El éxito del nuevo hotel fue extraordinario. En su primer año alojó a 90.664 viajeros, que fueron 168.000 los dos primeros años (frente a los 42.000 del Ritz en su primer año) y en 1920 llegó a repartir dividendos del 45%.
La mezcla de la deuda, la presión de Marquet, las expectativas no cumplidas al coincidir en el tiempo dos hoteles de lujo enfrente el uno del otro y, en el caso del Ritz, demasiado pequeño para poder competir… llevaron al primer Hotel de Madrid a ser traspasado a Marquet en 1926.
Dicen que con George Marquet en la dirección se impuso un protocolo rígido en el nuevo Ritz.
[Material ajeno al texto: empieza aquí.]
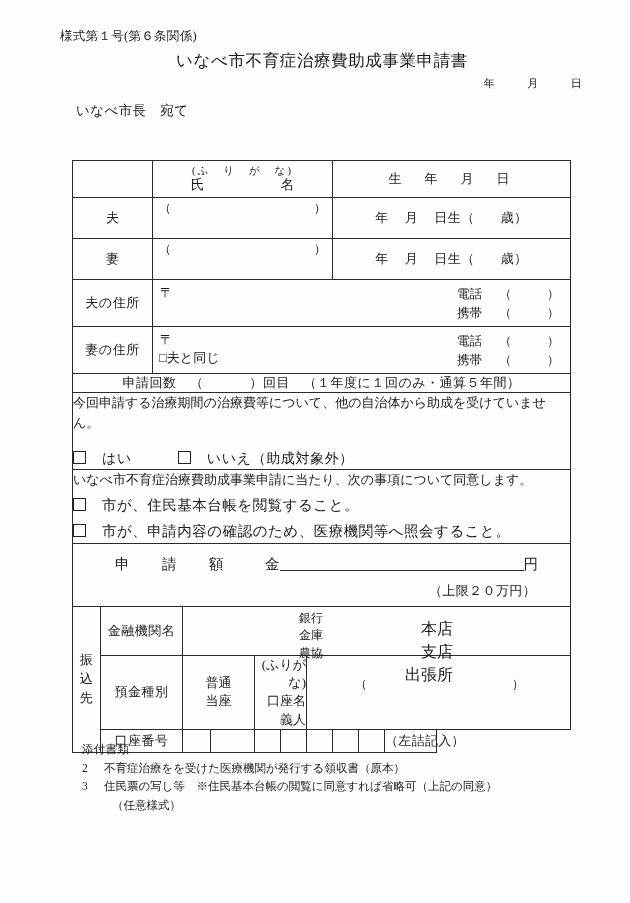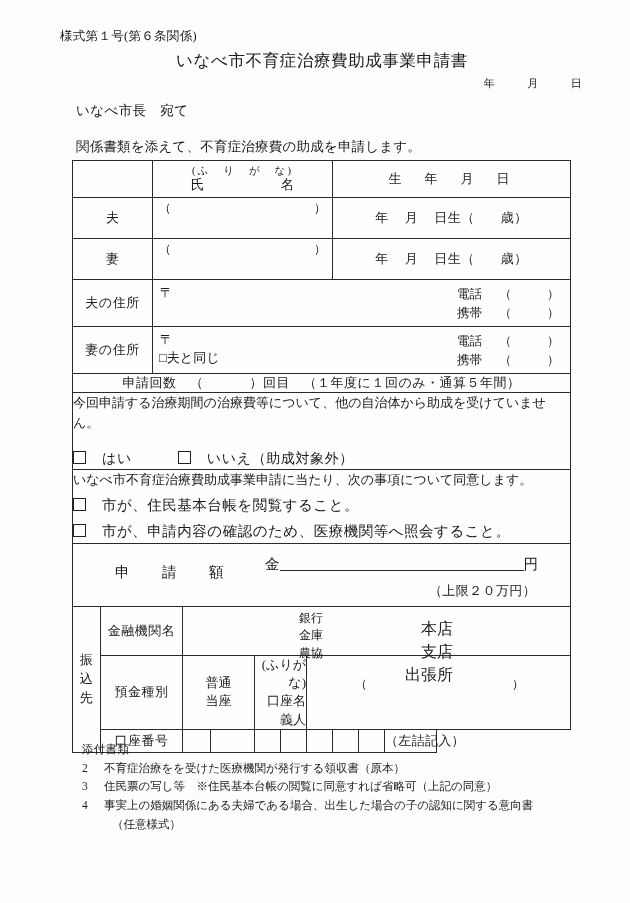--- a/index.html
+++ b/index.html
@@ -217,21 +217,20 @@
   .amount-cell {
     position: relative;
     height: 62px;
   }
   .amount-label {
     position: absolute;
     left: 42px;
     top: 11px;
     font-size: 14.5px;
     letter-spacing: 9px;
-    margin-top: 8px;
   }
   .amount-input {
     position: absolute;
     left: 192px;
     top: 11px;
     font-size: 14.5px;
     white-space: nowrap;
   }
   .amount-rule {
     display: inline-block;
@@ -330,21 +329,20 @@
   <div class="date-line">
     <span>年</span>
     <span class="gap"></span>
     <span>月</span>
     <span class="gap"></span>
     <span>日</span>
   </div>
 
   <div class="addressee">いなべ市長　宛て</div>
 
-  <div class="intro">関係書類を添えて、不育症治療費の助成を申請します。</div>
 
   <table class="main-table">
     <colgroup>
       <col style="width:28px">
       <col style="width:52px">
       <col style="width:30px">
       <col style="width:28px">
       <col style="width:44px">
       <col style="width:26px">
       <col style="width:26px">
@@ -510,19 +508,16 @@
     </table>
 
   <div class="attach">
     <div class="attach-title">添付書類</div>
     <div class="attach-item">
       <span class="num">2</span><span>不育症治療をを受けた医療機関が発行する領収書（原本）</span>
     </div>
     <div class="attach-item">
       <span class="num">3</span><span>住民票の写し等　※住民基本台帳の閲覧に同意すれば省略可（上記の同意）</span>
     </div>
-    <div class="attach-item">
-      <span class="num">4</span><span>事実上の婚姻関係にある夫婦である場合、出生した場合の子の認知に関する意向書</span>
-    </div>
     <div class="attach-cont">（任意様式）</div>
   </div>
 
 </div>
 
 </body></html>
Este código, por ejemplo, exigía la corbata en los hombres, no fumar en el restaurante, la prohibición de llevar pantalones a las señoras y el rechazo de artistas y toreros como huéspedes.
El actor James Stewart llegó a sufrir en sus propias carnes este veto, dando lugar a una de las anécdotas más conocidas en la historia del Hotel. Y es que, tras ser rechazado en un primer momento, el intérprete tuvo que enseñar su placa de coronel y asegurar que se encontraba en España como militar del ejército de los Estados Unidos para poder ser alojado en el Ritz.
Aunque también existieron excepciones para esta norma interna del establecimiento, ya que actrices como Grace Kelly o Ava Gardner fueron asiduas a sus salones.
Durante la Guerra Civil, y al igual que el Hotel Palace, el Ritz fue empleado como hospital de sangre, en el que se atendían a heridos en el frente, de uno y otro bando. De hecho, en una de sus habitaciones murió el sindicalista y revolucionario anarquista Buenaventura Durruti, el 20 de noviembre de 1936.
Acabada la contienda, visitantes ilustres como el científico británico Alexander Fleming o el escritor norteamericano Ernest Hemingway, formaron parte del selecto grupo de clientes del icónico hotel madrileño.
Hoy, ciento once años después de su inauguración y después de varios cerrado por reformas, el Mandarin Oriental Ritz Madrid sigue protagonizando la oferta del turismo de lujo en la capital como el hotel más caro de la ciudad, con suites que alcanzan los 15.000 euros por noche, orgulloso de haber sido capaz durante más de un siglo de mantener su esencia como pionero del turismo madrileño.